Intanto la terza parte, che passerà in anteprima al Torino Film Festival, non delude. Tutto inizia con questa frase:
«Sopox è la formula del gas nervino. Ecco a cosa gli serviva un cromatografo. Sto pazzo si è messo a sintetizzare del gas nervino».

Il pazzo in questione è il chimico Walter Mercurio (Luigi Lo Cascio) pronto a fare una strage nel cuore di quell'università che ha reso delinquenti i suoi talentuosi precari. Ma il neurobiologo Pietro Zinni (Edoardo Leo), in
carcere con tutta la banda, non starà con le mani in mano . La gang (composta da Stefano Fresi, Lorenzo Lavia, Valerio Aprea, Paolo Calabresi, Libero De Rienzo, Pietro Sermonti, Marco Bonini e Giampaolo Morelli), si riunisce così un'ultima volta per affrontare il cattivo più cattivo di sempre. Ma non possono farcela da soli, avranno bisogno del loro nemico storico, l'ingegnere navale dal viso sfigurato detto Murena (Neri Marcorè). Con lui dovranno evadere da Rebibbia per anticipare le mosse di Mercurio e la strage che sta per fare.

Nel cast anche: Rosario Lisma, Greta Scarano, Valeria Solarino e uno straordinario cameo di Peppe Barra nel ruolo di un direttore di carcere melomane.

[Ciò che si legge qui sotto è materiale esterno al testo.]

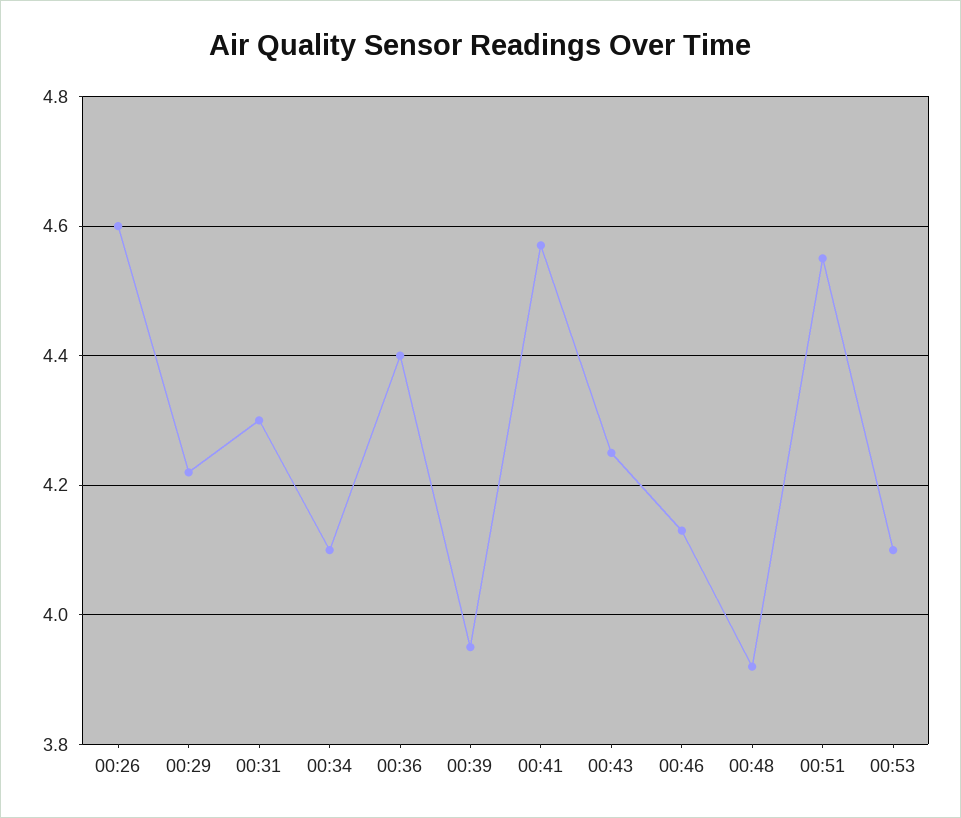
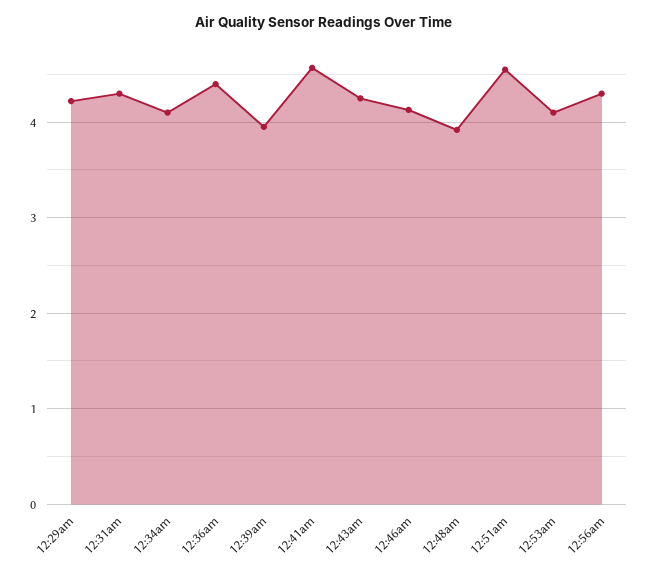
00:26: 4.6 -> none
12:56am: none -> 4.3

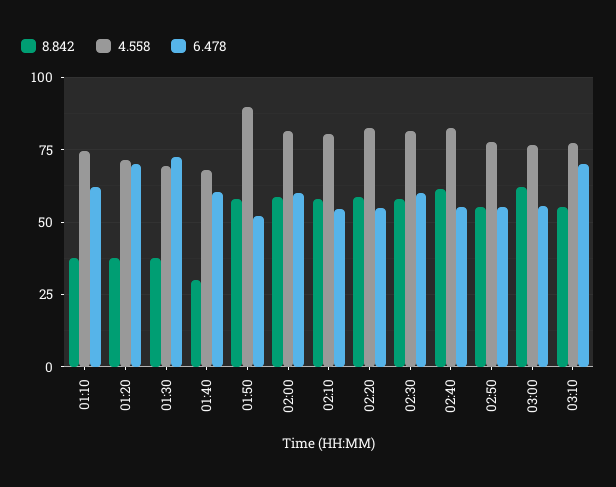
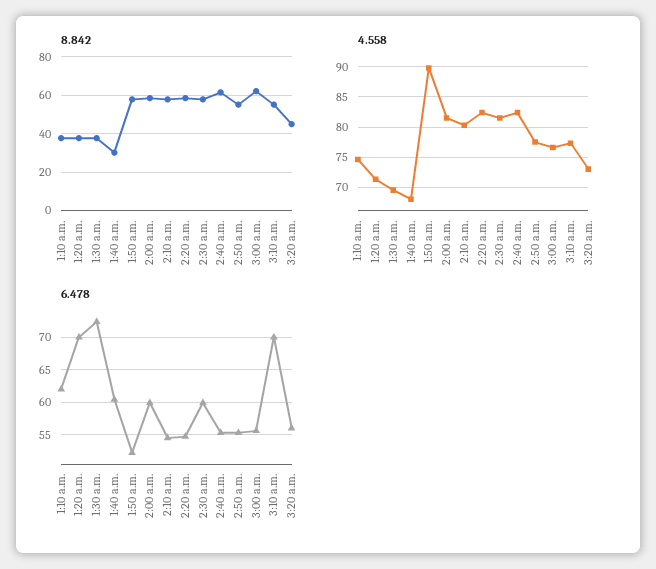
8.842, 3:20 a.m.: none -> 45
4.558, 3:20 a.m.: none -> 73
6.478, 3:20 a.m.: none -> 56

«Dopo sei anni e tre film - spiega Sibilia, classe 1981 - c'è in me una grande nostalgia. In questo momento storico tutto è cambiato tranne per i ricercatori universitari». Echi di nostalgia anche per Edoardo Leo («E' stato per me un
investimento umano durato quattro anni e ora provo una certa commozione») e Stefano Fresi: «È stato un po' come stare al liceo. Mi mancheranno tutti quelli della banda e non solo».
Infine Peppe Barra racconta: «Affronto il cinema come un'avventura, ma la mia vita sarà sempre il teatro. Va detto che ho conosciuto direttori di carcere durante la mia infanzia a Procida, ma non erano certo come quello che interpreto in questo film, ovvero un poeta amante del teatro».